Just reason it out, using a pencil and the back of an envelope if necessary. If you need a foot under coping at the surface, that takes your 8 x 10 down to 7 x9, as the other poster said. If you want it a foot deep, that's another foot all around, or 6 x 8 feet. If you want it two feet deep, that's another foot all around, or 5 x 7 feet. For 3 feet deep, 4 x 6. I don't know how deep a pond has to be to allow goldfish or koi to survive the winter where you are, but there's no way tilapia are going to survive outdoors without serious and very expensive heating.

You don't have to buy algae, just keep the water warm and dirty.

If you are determined to raise tilapia, I suggest you google for sources of young fish to raise up in your pond over summer. There's a Canadian aquaculture organization, and some tilapia are aquacultured in Canada, mostly in large greenhouses. A pond the size that you plan won't produce many edible size fish, or enough algae to feed them so you'll have to buy feed. And then you have to kill and clean the fish. Very expensive way to get a fish dinner. If you want to justify the pond economically, you'd be further ahead raising aquarium fish in it, and aquatic plants.

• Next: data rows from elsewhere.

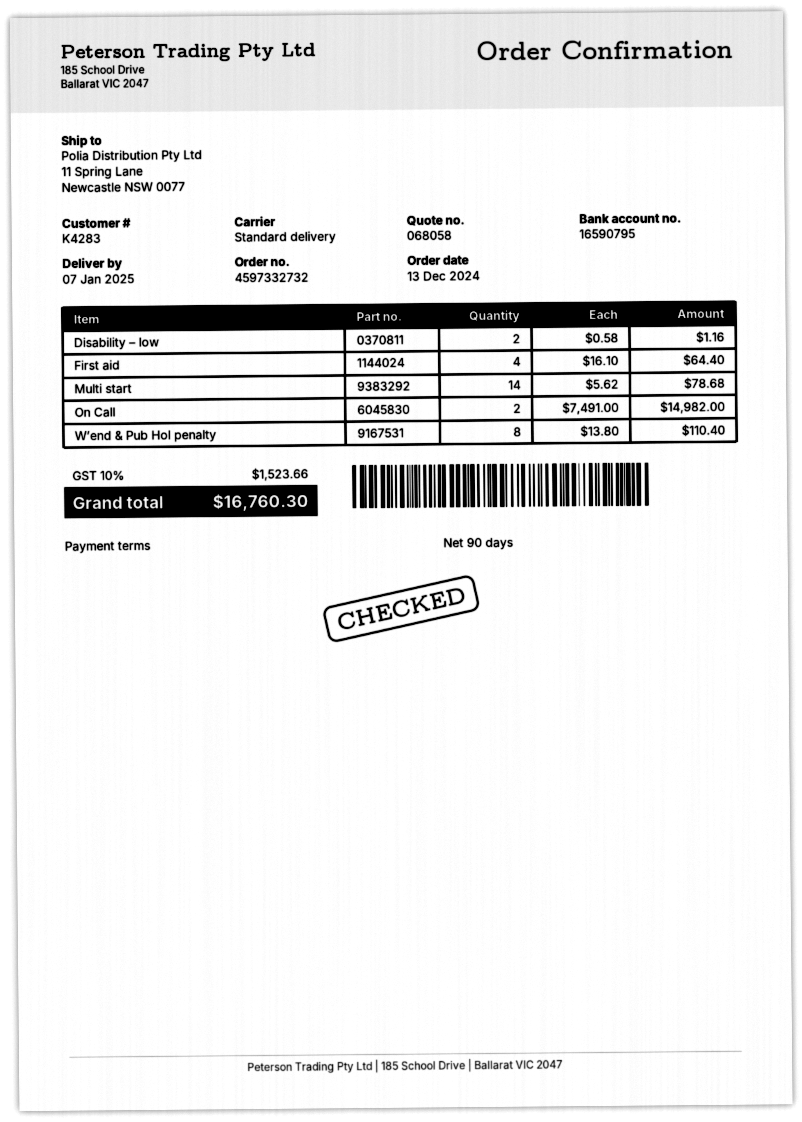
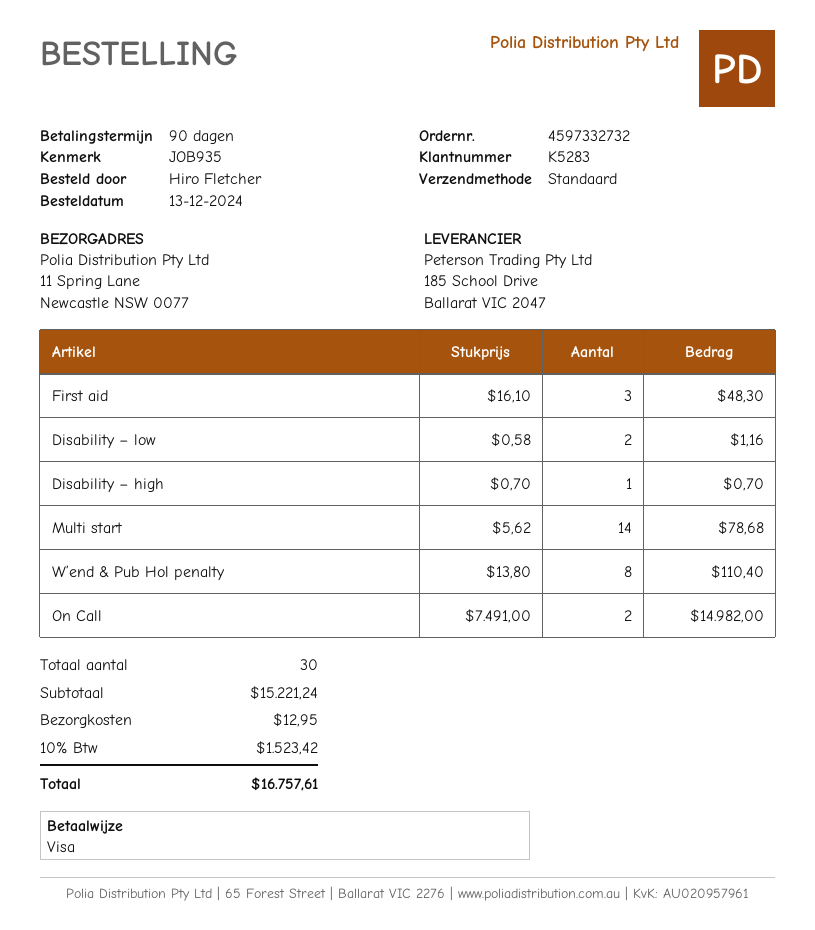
customer number: K4283 -> K5283
First aid: 4 x 16.10 = 64.40 -> 3 x 16.10 = 48.30
Disability – high: none -> 1 x 0.70 = 0.70
shipping: none -> 12.95
tax: 10% = 1523.66 -> 10% = 1523.42
total: 16760.30 -> 16757.61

There are hundreds of books on ponds and water gardening. Go to the library or bookstore to get a better idea of what you can do, for how much money and effort. There are a lot of details that you have to get right or your project can go disastrously wrong.


----------



## trailblazer295 (Mar 7, 2010)

I didn't mean so much alage on the sides I mean more just the boom in the water that will make it green and cloudy. Very hard to avoid this in a shallow pond when the sun easily hits the bottom. Good luck and post pics


----------



## AquaNekoMobile (Feb 26, 2010)

I have a 6' x 8' greenhouse which I think if I dig out 1-2 feet it'll give me more vertical grow space. The tilapia is not going to overwintered outside. Well not till I figure out a way to keep it warm out there. I've read about solar water heaters out of DIY setups but I think when it's -20C outside I think the most the solar heater could do (pending size of the heater mind you) at best I think probably would give me -5C - 0C. Dunno about that. Still researching on the solar heating. Not the most cosmetically looking setup but functional. I'm thinking of using a 150g stocking tank if I ditch the pond digging option. Tho with pond digging it's all up to how much I want to dig versus being set with a pre-set size container basically.


----------